Forest roads increase wildfire risk, affect fire behavior, and cause serious ecological impacts when fire strikes

September 25, 2020

Earlier this year we released a report titled “The Environmental Consequences of Forest Roads and Achieving a Sustainable Road System,” which updated a previous literature review on this topic by adding fifty-nine new citations along with several new sections. Notably, our report demonstrates the significant harmful effects forest roads pose to fish, wildlife and the overall ecological integrity of national forests. One section regarding the intersection between roads and wildfires is particularly relevant right now for obvious reasons.

While the wildfire debate rages on during another active fire season, our report demonstrates the urgent need for the Forest Service to acknowledge the fact that forest roads actually increase wildfire risk, affect fire behavior and result in sediment choked streams when they burn, among other serious ecological impacts. Records from over 20 years found 84% of wildfires were human-caused.

Now, as part of a series of factsheets based on our literature review, we are providing this new, convenient Wildfire and Forest Roads Fact Sheet with wildfire statistics and key findings.

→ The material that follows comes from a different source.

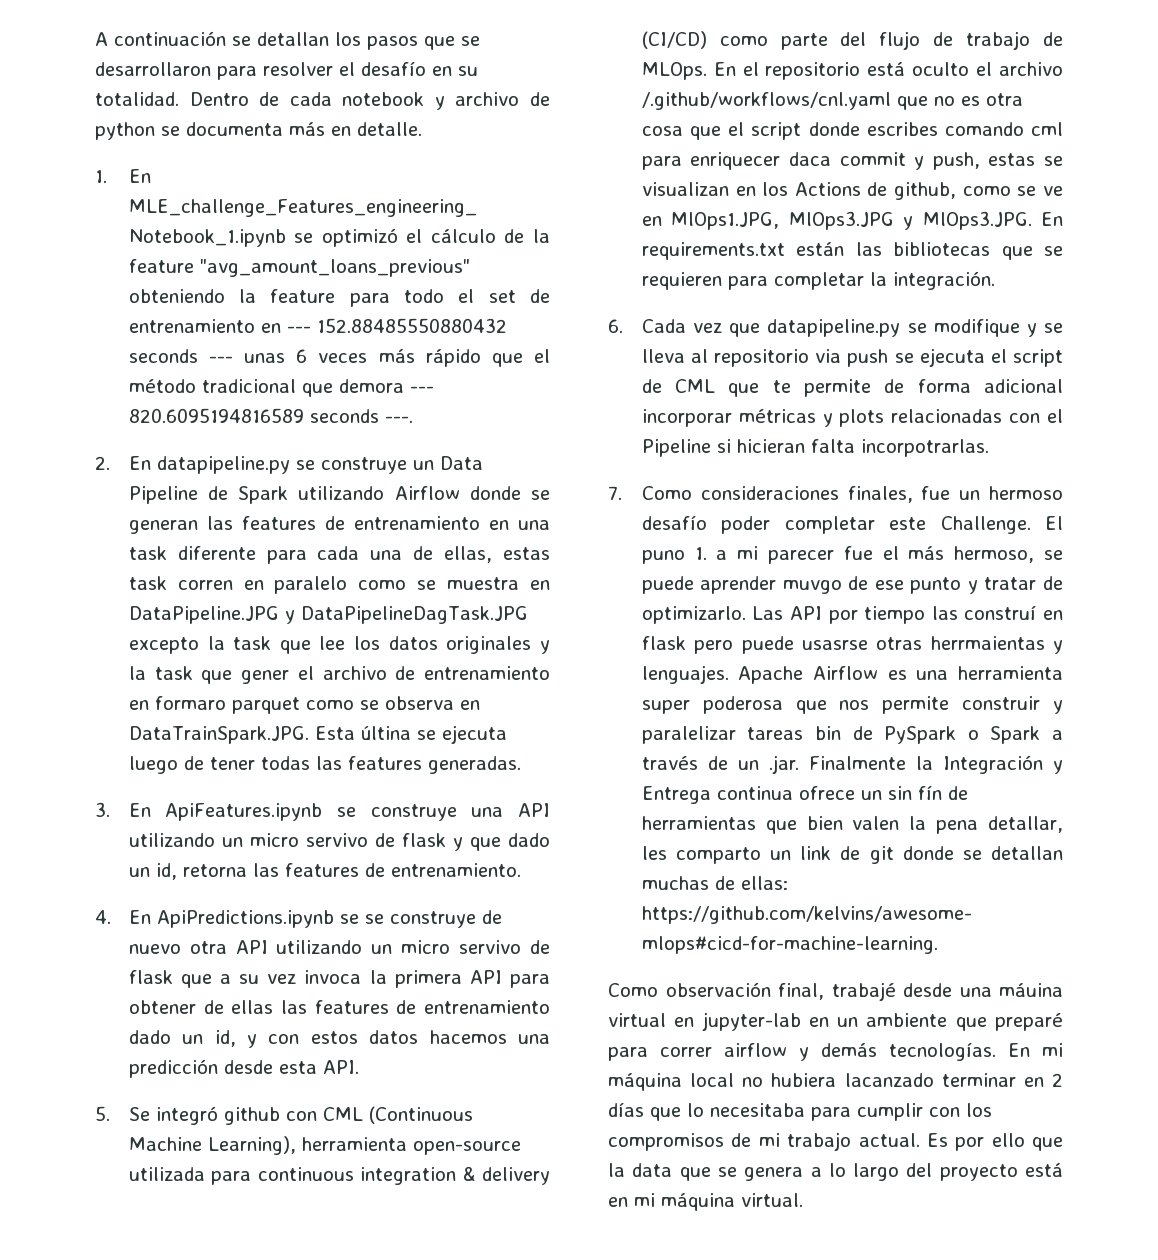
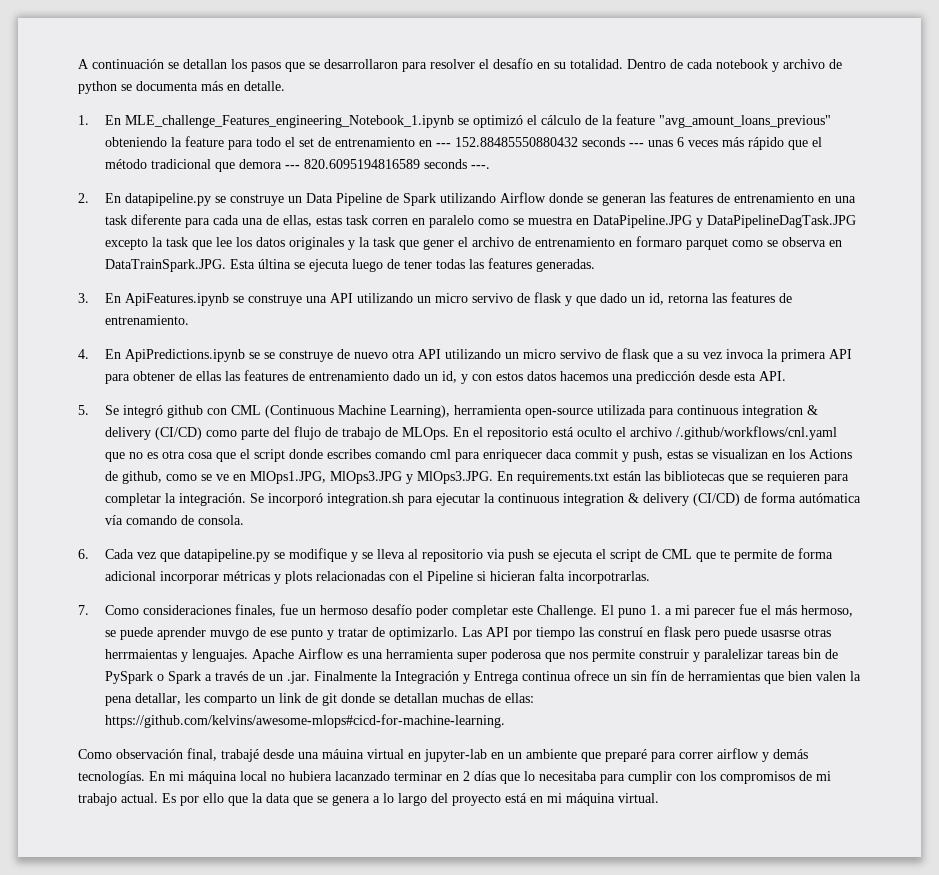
(995, 280) none -> [250,492,862,506] [105,515,245,525] Se incorporó integration.sh para ejecutar la continuous integration & delivery (CI/CD) de forma autómatica vía comando de consola.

You can also check our first fact sheet on climate change and national forest infrastructure.

The best way to manage wildfires is by allowing them to play their natural ecological role wherever possible, reintroducing fire into fire-adapted forests and ecosystems through strategically-located prescribed burns, and focusing on community protection by creating defensible space within the Home Ignition Zone, (the home and its immediate surroundings, extending up to 100 – 200 feet around structures). The Forest Service also needs to focus on true restoration by removing unneeded roads to reduce human-caused wildfires and to create larger tracts of intact forests that tend to burn in patches of varying severities. Such steps are necessary given widespread acknowledgment that the drought, heat, and wind caused by climate change are the primary drivers of western wildfires, and no amount of logging, with its associated road building, is going to “fire-proof” the forests.